§ **The task**: From the first line to the last, reproduce the data exactly.

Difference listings
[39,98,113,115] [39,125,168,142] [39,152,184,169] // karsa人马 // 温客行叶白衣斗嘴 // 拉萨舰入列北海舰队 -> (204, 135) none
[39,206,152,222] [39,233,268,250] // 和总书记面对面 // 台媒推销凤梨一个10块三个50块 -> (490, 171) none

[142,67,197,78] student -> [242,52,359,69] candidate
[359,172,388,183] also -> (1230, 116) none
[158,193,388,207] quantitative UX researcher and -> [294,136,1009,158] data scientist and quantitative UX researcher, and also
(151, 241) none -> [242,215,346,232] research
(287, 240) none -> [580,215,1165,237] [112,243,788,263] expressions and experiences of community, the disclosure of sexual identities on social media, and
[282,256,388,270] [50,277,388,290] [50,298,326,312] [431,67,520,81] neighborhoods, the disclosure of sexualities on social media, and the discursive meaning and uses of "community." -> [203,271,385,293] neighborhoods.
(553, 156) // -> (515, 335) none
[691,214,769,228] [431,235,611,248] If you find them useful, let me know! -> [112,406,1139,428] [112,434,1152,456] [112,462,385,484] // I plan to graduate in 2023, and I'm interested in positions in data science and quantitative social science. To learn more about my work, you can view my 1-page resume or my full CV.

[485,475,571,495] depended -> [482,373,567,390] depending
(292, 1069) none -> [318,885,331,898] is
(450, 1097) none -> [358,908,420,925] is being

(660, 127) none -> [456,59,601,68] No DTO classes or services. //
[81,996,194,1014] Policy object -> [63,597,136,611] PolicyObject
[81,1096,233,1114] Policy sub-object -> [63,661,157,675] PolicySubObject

§ **Solution**:
[39,98,113,115] [39,125,168,142] [39,152,184,169] // karsa人马 // 温客行叶白衣斗嘴 // 拉萨舰入列北海舰队 -> (204, 135) none
[39,206,152,222] [39,233,268,250] // 和总书记面对面 // 台媒推销凤梨一个10块三个50块 -> (490, 171) none

[142,67,197,78] student -> [242,52,359,69] candidate
[359,172,388,183] also -> (1230, 116) none
[158,193,388,207] quantitative UX researcher and -> [294,136,1009,158] data scientist and quantitative UX researcher, and also
(151, 241) none -> [242,215,346,232] research
(287, 240) none -> [580,215,1165,237] [112,243,788,263] expressions and experiences of community, the disclosure of sexual identities on social media, and
[282,256,388,270] [50,277,388,290] [50,298,326,312] [431,67,520,81] neighborhoods, the disclosure of sexualities on social media, and the discursive meaning and uses of "community." -> [203,271,385,293] neighborhoods.
(553, 156) // -> (515, 335) none
[691,214,769,228] [431,235,611,248] If you find them useful, let me know! -> [112,406,1139,428] [112,434,1152,456] [112,462,385,484] // I plan to graduate in 2023, and I'm interested in positions in data science and quantitative social science. To learn more about my work, you can view my 1-page resume or my full CV.

[485,475,571,495] depended -> [482,373,567,390] depending
(292, 1069) none -> [318,885,331,898] is
(450, 1097) none -> [358,908,420,925] is being

(660, 127) none -> [456,59,601,68] No DTO classes or services. //
[81,996,194,1014] Policy object -> [63,597,136,611] PolicyObject
[81,1096,233,1114] Policy sub-object -> [63,661,157,675] PolicySubObject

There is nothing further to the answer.